Stock markets seem to be recovering in the periphery, but fundamentals – e.g. unemployment, public debt levels etc.- seem still problematic. When do you think this situation will start changing?
Despite economic indicators remaining at elevated levels and pointing to challenging conditions, we think the situation in the European periphery is already showing positive signs.
For example in Greece where Debt/GDP remains high at 175%, the annual interest costs are less than €5bn per annum equal to only 3% of GDP. At the same time the country has produced twin surpluses (primary surplus and Current Account) for the first time since the crisis and economists are now projecting modest (0.2%) but real GDP growth in 2014.
Similarly in Spain where unemployment remains above 26%, the country was successfully able to exit from the €100bn ESM programme in January after only ultimately utilising $41bn in support and real GDP growth is expected to be nearly 1% in 2014.
Or even in Poland where the economy slowed to 1.5-2% real GDP growth in 2012 & 2013, expectations for 2014 accelerate from 2.5% last Autumn to 3.1% with a high of 3.6% currently. In our view it is not about when these changes will start as we can already see tangible evidence of improvements, but whether these trends can be sustained in the medium term which would continue to present an attractive environment for investment in the region.
The Greek government has just made its first bond sale in four years. Have you invested in that market recently/are you looking at it?
At RenAsset Management the Greek market has been one of our most prospective geographies over the past year with the economy stabilising and moving towards growth after six years of contraction.
The market’s attractiveness has been enhanced by MSCI re-assigning it as an emerging market from developed in its indices providing it with a more focused and dedicated investor base which it had lost given its immaterial weighting in developed and European indices previously.
As an illustration, the market which was trading roughly €35m on average per day last Summer is currently ranging between €100-150m per day but well off the previous highs pre-crisis of nearly €1bn.
The universe of companies is diverse with over 70 investible companies, many of which are not in the index and inaccessible through ETFs similar to some of our other markets in the Emerging Europe region.
While the Greek market has returned over 70% since the end of 2011 and nearly 30% in 2013, we believe there is significant upside to the market if the government is able to continue to deliver on its reform agenda.
Current elections will likely determine whether the recent economic improvements can be maintained.

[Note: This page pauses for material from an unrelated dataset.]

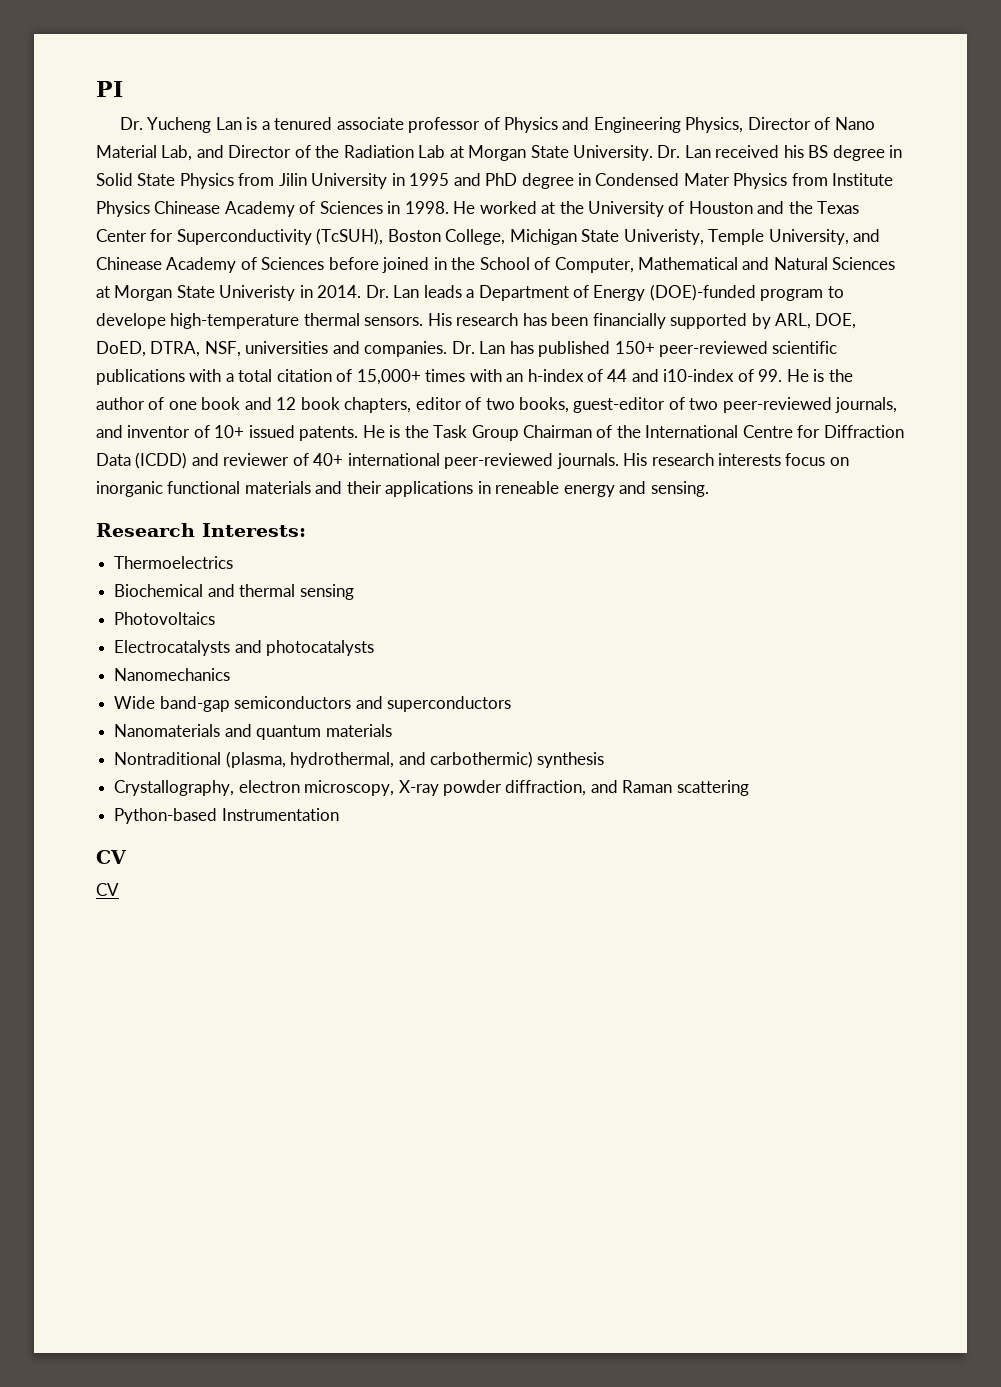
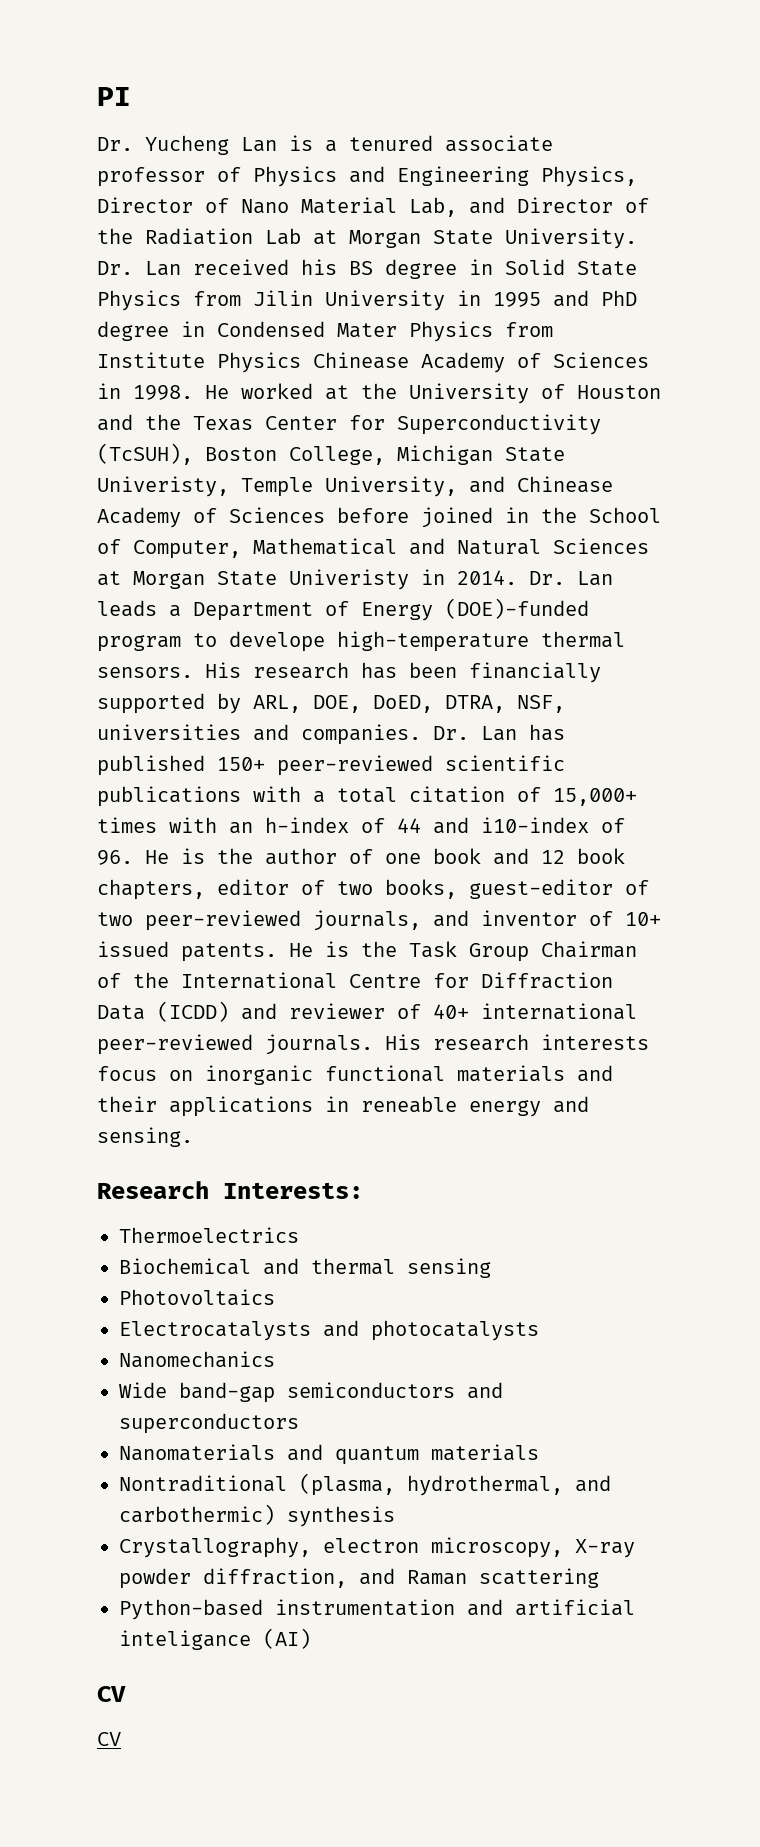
- Dr. Lan has published 150+ peer-reviewed scientific publications with a total citation of 15,000+ times with an h-index of 44 and i10-index of 99. He is the author of one book and 12 book chapters, editor of two books, guest-editor of two peer-reviewed journals, and inventor of 10+ issued patents.
+ Dr. Lan has published 150+ peer-reviewed scientific publications with a total citation of 15,000+ times with an h-index of 44 and i10-index of 96. He is the author of one book and 12 book chapters, editor of two books, guest-editor of two peer-reviewed journals, and inventor of 10+ issued patents.
- Python-based Instrumentation
+ Python-based instrumentation and artificial inteligance (AI)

We remain optimistic that the Greek people will choose to continue on this path and under this scenario the Greek market would remain a highly interesting investment area in the near term.
Looking at today’s GDP figure from Eurostat, do you think a recovery is actually underway in the EU altogether?
We see signs of a recovery in Europe, with many of the countries turning towards growth during the second half of 2013 and an acceleration during 2014. While we believe that the ingredients for sustained growth across the EU is present, the challenge is whether governments can continue to deliver reforms and support as necessary and the global macro backdrop remains improving.
Many of the upcoming European elections will determine whether we continue to see improvement across the region or the positive environment begins to fade.